Exercise details
Repeat each record below exactly, omitting whatever pictures appear in it.

Given data
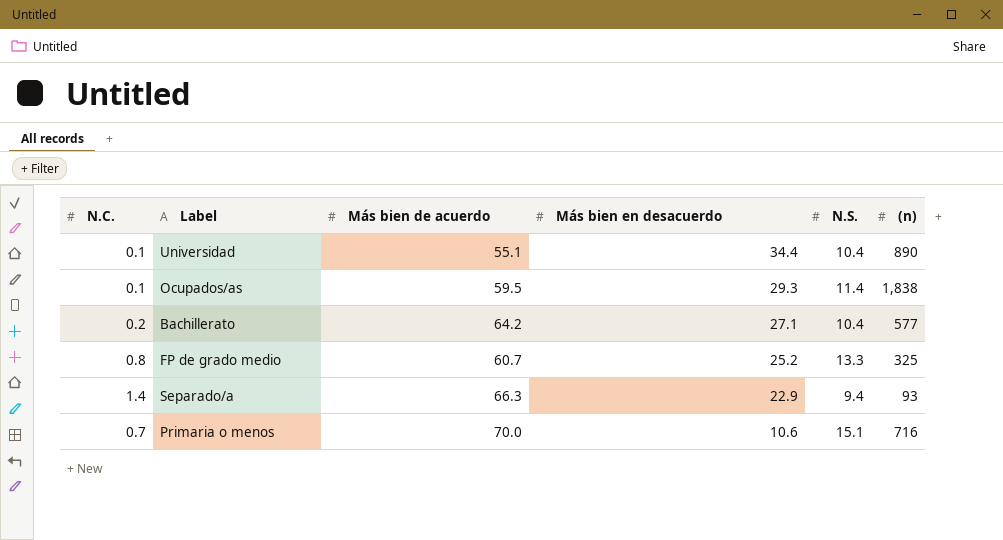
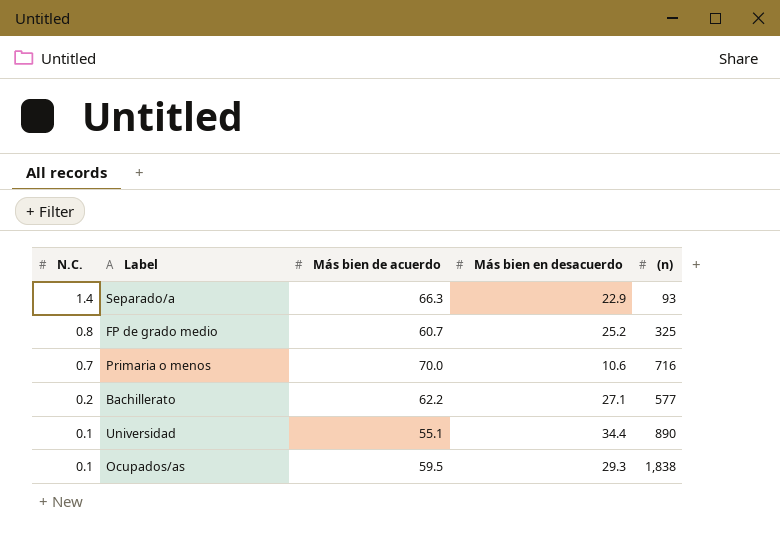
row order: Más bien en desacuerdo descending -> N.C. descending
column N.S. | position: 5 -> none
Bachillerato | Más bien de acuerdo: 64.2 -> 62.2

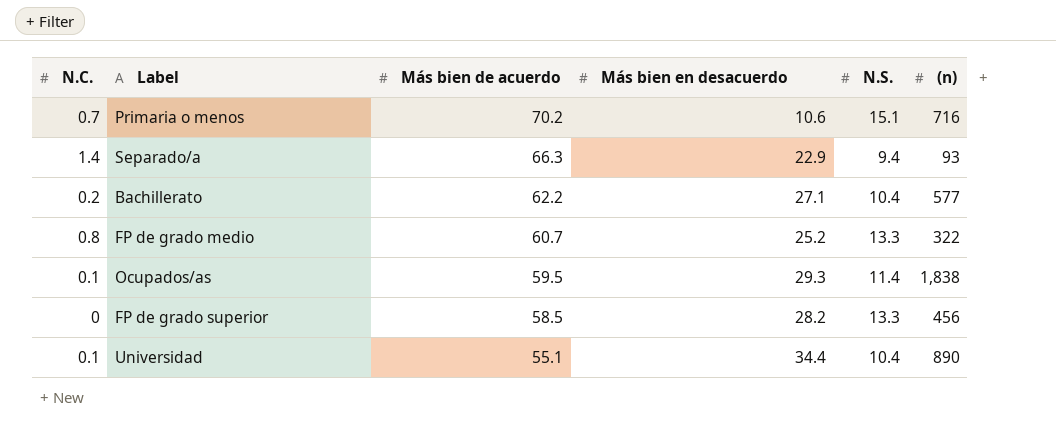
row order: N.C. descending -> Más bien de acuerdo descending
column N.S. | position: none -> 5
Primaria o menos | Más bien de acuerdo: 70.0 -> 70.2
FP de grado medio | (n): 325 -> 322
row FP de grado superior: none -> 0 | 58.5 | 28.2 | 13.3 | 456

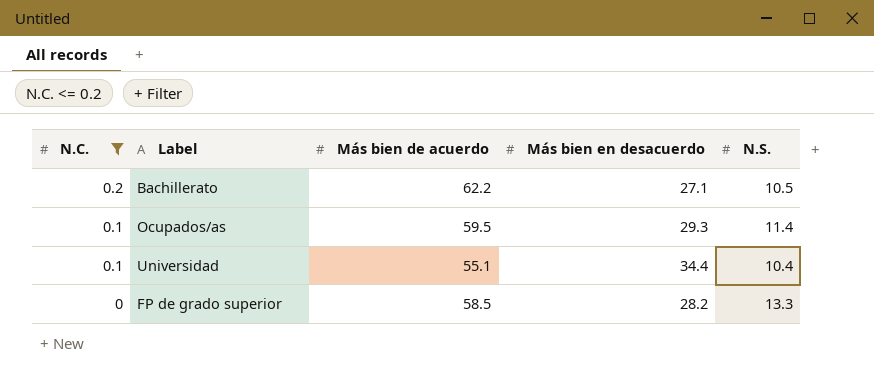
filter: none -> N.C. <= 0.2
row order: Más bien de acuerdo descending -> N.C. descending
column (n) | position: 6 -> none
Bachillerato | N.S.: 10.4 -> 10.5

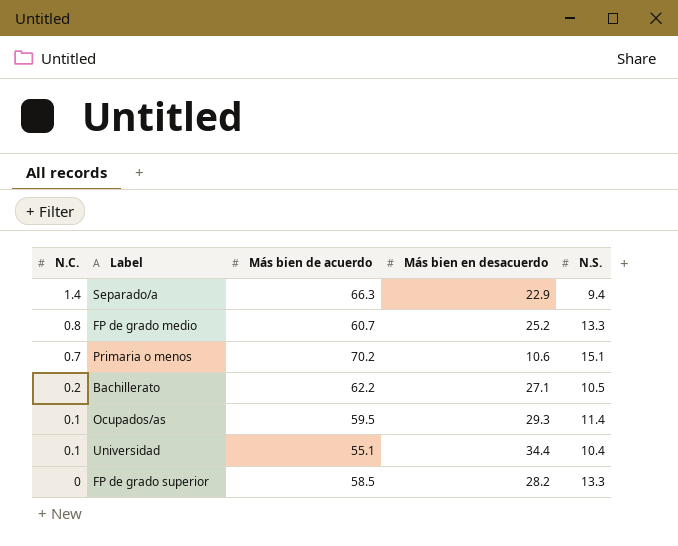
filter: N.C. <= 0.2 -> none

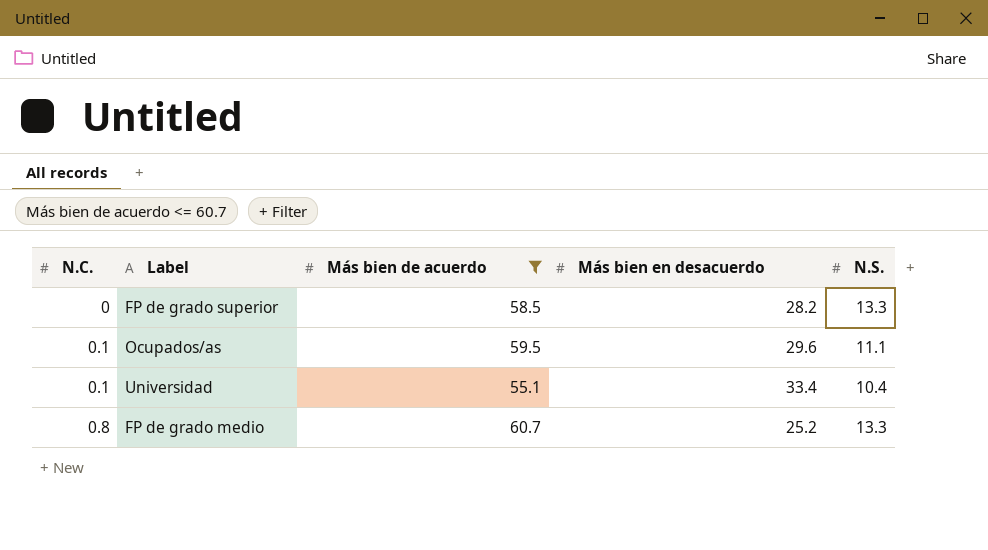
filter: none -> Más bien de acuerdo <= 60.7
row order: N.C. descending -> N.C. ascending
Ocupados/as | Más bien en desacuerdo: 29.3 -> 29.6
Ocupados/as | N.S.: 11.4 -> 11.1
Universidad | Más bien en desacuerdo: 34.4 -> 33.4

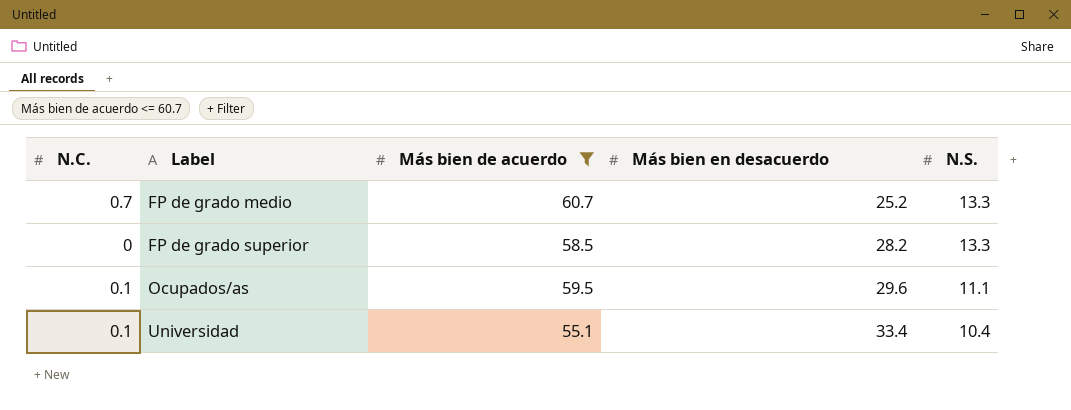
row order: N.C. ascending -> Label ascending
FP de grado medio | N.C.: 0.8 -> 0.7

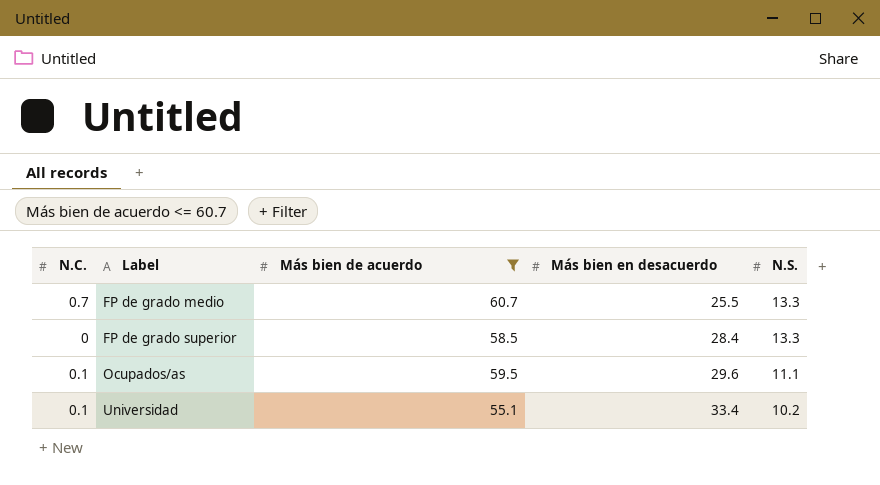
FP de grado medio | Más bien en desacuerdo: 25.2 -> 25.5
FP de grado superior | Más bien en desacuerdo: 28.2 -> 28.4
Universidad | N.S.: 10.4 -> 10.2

Answer section
row order: Más bien en desacuerdo descending -> N.C. descending
column N.S. | position: 5 -> none
Bachillerato | Más bien de acuerdo: 64.2 -> 62.2

row order: N.C. descending -> Más bien de acuerdo descending
column N.S. | position: none -> 5
Primaria o menos | Más bien de acuerdo: 70.0 -> 70.2
FP de grado medio | (n): 325 -> 322
row FP de grado superior: none -> 0 | 58.5 | 28.2 | 13.3 | 456

filter: none -> N.C. <= 0.2
row order: Más bien de acuerdo descending -> N.C. descending
column (n) | position: 6 -> none
Bachillerato | N.S.: 10.4 -> 10.5

filter: N.C. <= 0.2 -> none

filter: none -> Más bien de acuerdo <= 60.7
row order: N.C. descending -> N.C. ascending
Ocupados/as | Más bien en desacuerdo: 29.3 -> 29.6
Ocupados/as | N.S.: 11.4 -> 11.1
Universidad | Más bien en desacuerdo: 34.4 -> 33.4

row order: N.C. ascending -> Label ascending
FP de grado medio | N.C.: 0.8 -> 0.7

FP de grado medio | Más bien en desacuerdo: 25.2 -> 25.5
FP de grado superior | Más bien en desacuerdo: 28.2 -> 28.4
Universidad | N.S.: 10.4 -> 10.2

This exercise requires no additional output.